• Prompt:
Give each line of the records again exactly and omit every picture.

(Before and after images)

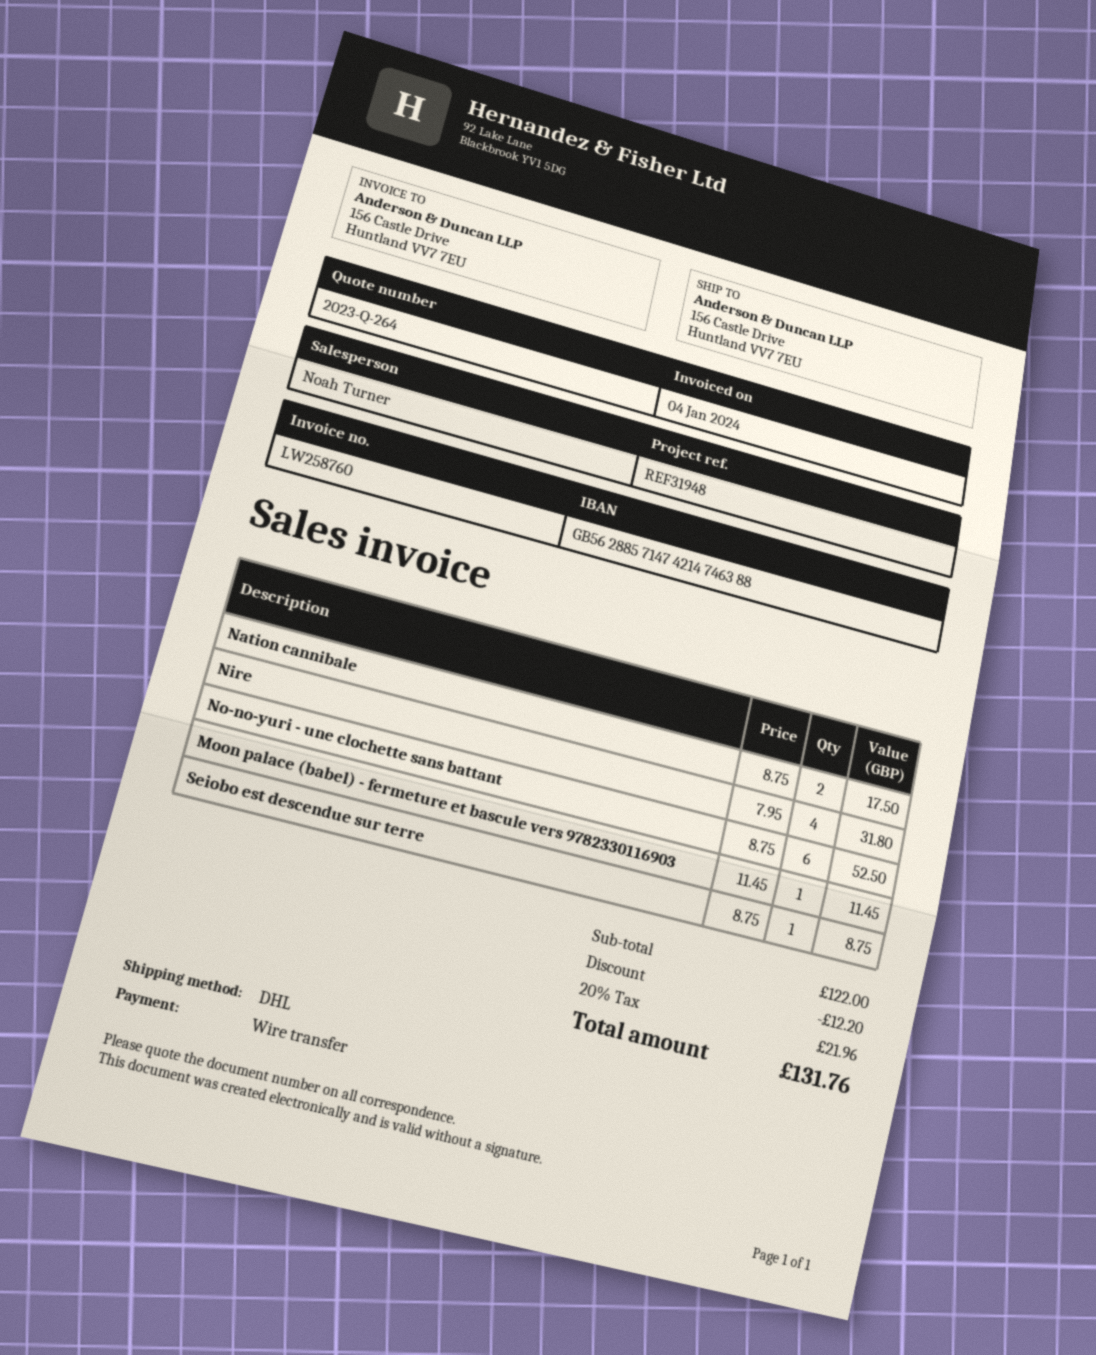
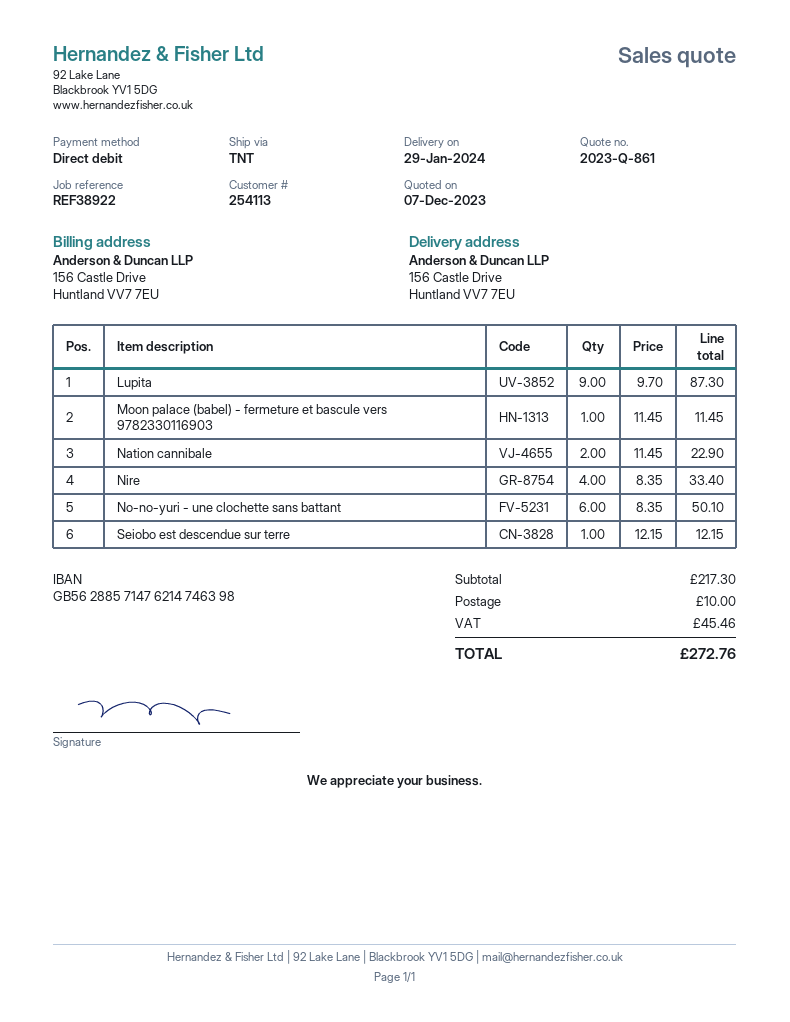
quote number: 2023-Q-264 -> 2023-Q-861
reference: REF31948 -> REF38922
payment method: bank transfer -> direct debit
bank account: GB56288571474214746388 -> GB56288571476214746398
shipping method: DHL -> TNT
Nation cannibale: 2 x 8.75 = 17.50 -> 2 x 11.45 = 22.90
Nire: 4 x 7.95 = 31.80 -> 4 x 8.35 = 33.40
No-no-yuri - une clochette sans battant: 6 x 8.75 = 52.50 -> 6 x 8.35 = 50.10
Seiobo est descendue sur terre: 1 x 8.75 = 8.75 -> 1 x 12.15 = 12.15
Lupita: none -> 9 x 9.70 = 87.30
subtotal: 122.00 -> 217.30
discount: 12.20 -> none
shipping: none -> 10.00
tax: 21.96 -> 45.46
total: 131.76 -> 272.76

• Answer to the problem:
quote number: 2023-Q-264 -> 2023-Q-861
reference: REF31948 -> REF38922
payment method: bank transfer -> direct debit
bank account: GB56288571474214746388 -> GB56288571476214746398
shipping method: DHL -> TNT
Nation cannibale: 2 x 8.75 = 17.50 -> 2 x 11.45 = 22.90
Nire: 4 x 7.95 = 31.80 -> 4 x 8.35 = 33.40
No-no-yuri - une clochette sans battant: 6 x 8.75 = 52.50 -> 6 x 8.35 = 50.10
Seiobo est descendue sur terre: 1 x 8.75 = 8.75 -> 1 x 12.15 = 12.15
Lupita: none -> 9 x 9.70 = 87.30
subtotal: 122.00 -> 217.30
discount: 12.20 -> none
shipping: none -> 10.00
tax: 21.96 -> 45.46
total: 131.76 -> 272.76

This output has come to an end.